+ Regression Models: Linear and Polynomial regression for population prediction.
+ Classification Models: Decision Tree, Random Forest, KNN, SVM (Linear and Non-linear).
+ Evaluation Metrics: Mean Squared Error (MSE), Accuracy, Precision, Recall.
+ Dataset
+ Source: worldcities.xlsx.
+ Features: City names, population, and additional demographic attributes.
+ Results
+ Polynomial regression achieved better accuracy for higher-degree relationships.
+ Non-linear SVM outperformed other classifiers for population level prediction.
::::::
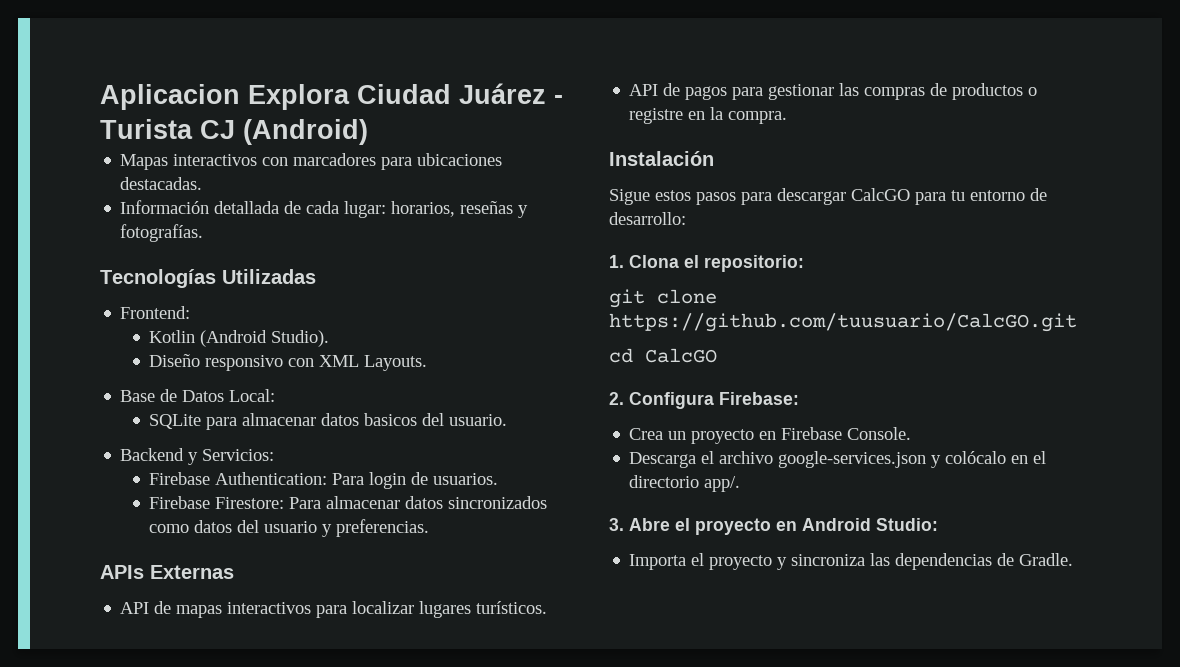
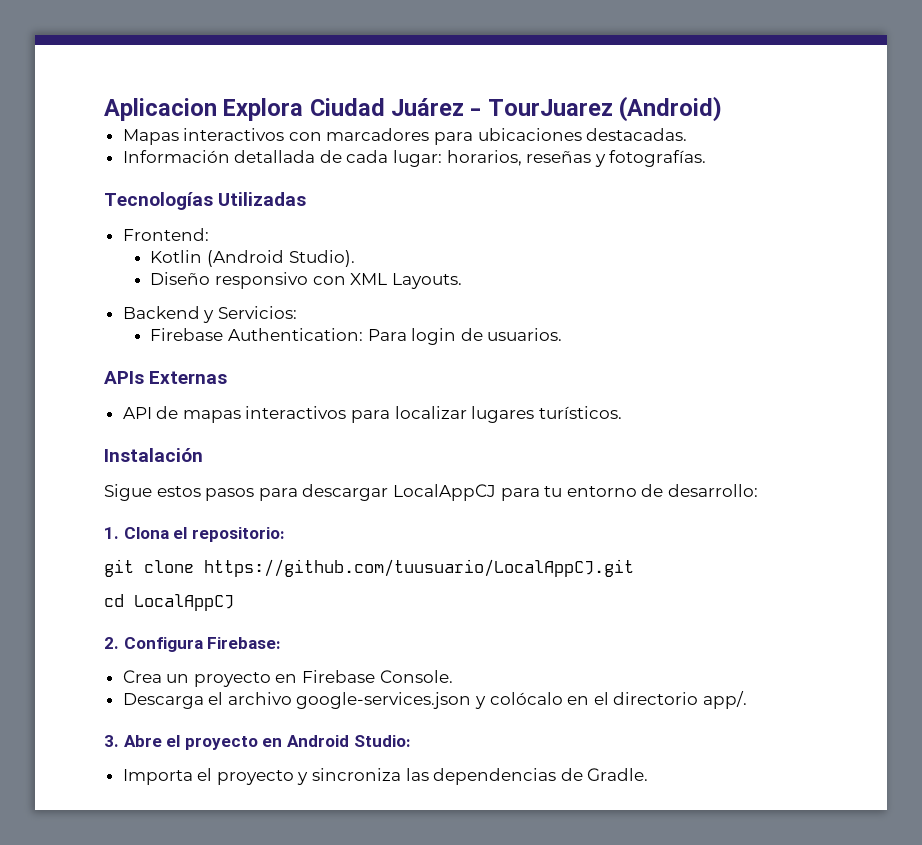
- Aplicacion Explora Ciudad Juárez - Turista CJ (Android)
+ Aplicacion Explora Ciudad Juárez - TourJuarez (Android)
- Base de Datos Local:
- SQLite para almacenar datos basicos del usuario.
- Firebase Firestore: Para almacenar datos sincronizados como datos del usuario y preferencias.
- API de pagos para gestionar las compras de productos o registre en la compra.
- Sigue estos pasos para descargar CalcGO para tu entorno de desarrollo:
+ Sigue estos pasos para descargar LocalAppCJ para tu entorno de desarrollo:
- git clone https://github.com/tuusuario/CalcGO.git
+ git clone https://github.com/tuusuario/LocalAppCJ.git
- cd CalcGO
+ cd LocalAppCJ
::::::
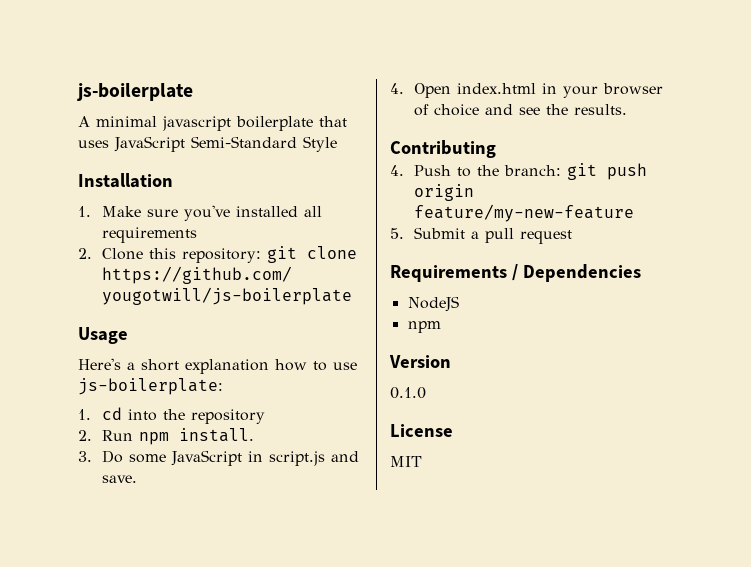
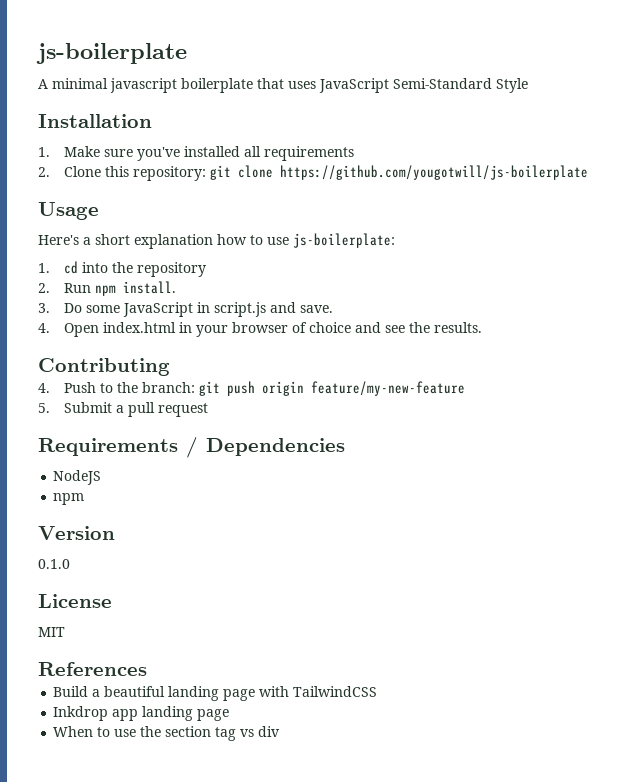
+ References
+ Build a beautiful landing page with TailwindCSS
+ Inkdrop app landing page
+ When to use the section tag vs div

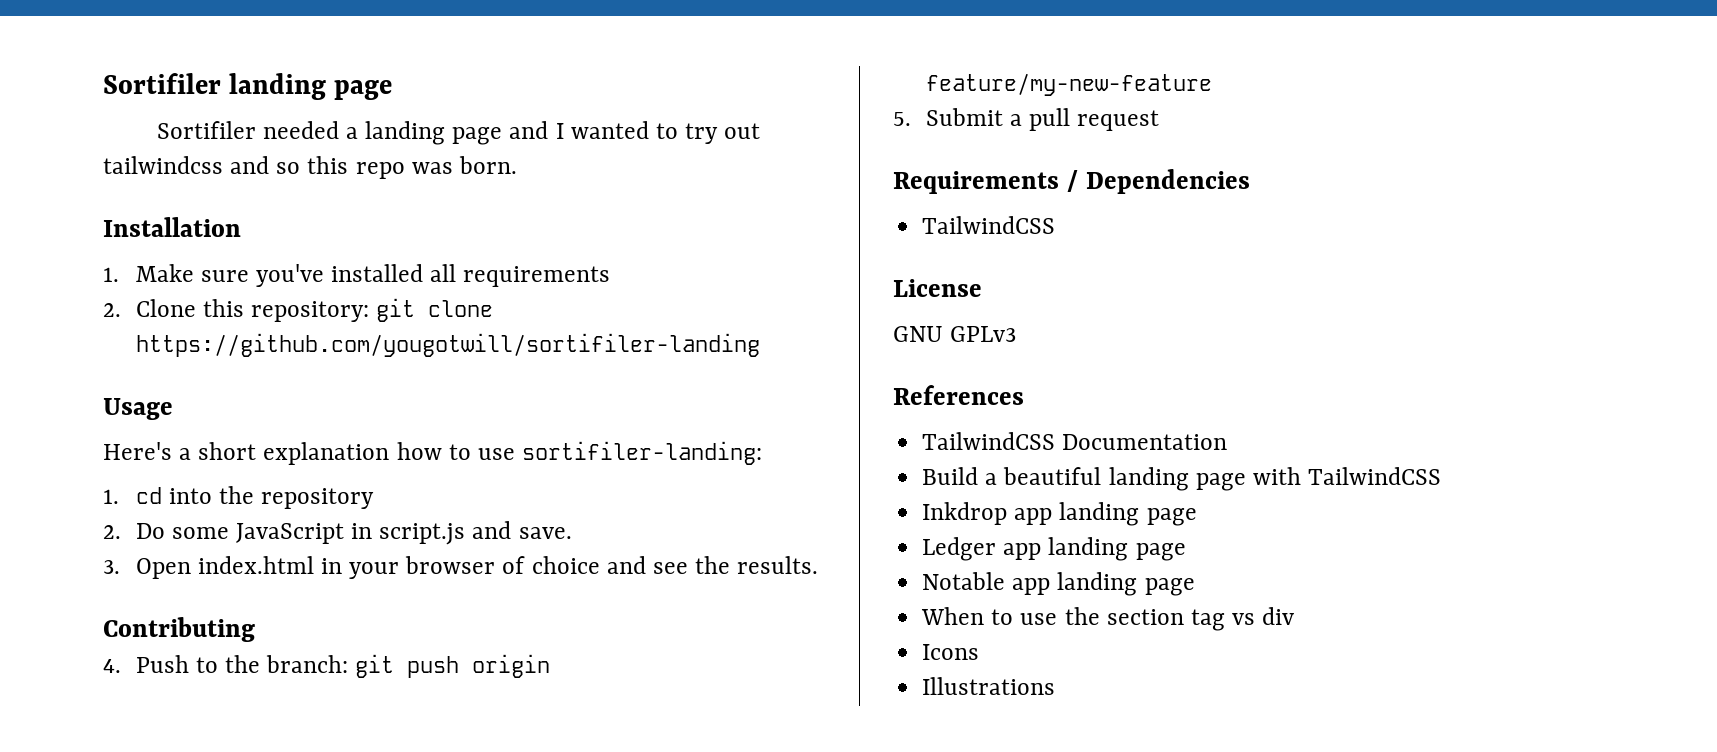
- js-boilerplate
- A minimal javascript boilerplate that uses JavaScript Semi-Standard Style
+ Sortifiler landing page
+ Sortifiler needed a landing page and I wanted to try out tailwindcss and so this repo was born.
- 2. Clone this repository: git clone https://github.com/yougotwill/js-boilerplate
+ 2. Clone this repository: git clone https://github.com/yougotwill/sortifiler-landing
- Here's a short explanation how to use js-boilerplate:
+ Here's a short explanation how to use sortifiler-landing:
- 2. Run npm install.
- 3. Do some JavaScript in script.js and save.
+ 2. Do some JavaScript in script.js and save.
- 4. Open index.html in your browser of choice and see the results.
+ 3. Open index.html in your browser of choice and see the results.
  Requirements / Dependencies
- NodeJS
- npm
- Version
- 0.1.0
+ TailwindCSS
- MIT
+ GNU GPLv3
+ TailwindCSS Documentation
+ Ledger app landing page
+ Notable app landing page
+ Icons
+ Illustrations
::::::
Exercise directions
As the answer, set down only the lines from the data above between the one holding "for population prediction." and the one holding "population level prediction.", inclusive, exactly as they read.

Task solution
+ Regression Models: Linear and Polynomial regression for population prediction.
+ Classification Models: Decision Tree, Random Forest, KNN, SVM (Linear and Non-linear).
+ Evaluation Metrics: Mean Squared Error (MSE), Accuracy, Precision, Recall.
+ Dataset
+ Source: worldcities.xlsx.
+ Features: City names, population, and additional demographic attributes.
+ Results
+ Polynomial regression achieved better accuracy for higher-degree relationships.
+ Non-linear SVM outperformed other classifiers for population level prediction.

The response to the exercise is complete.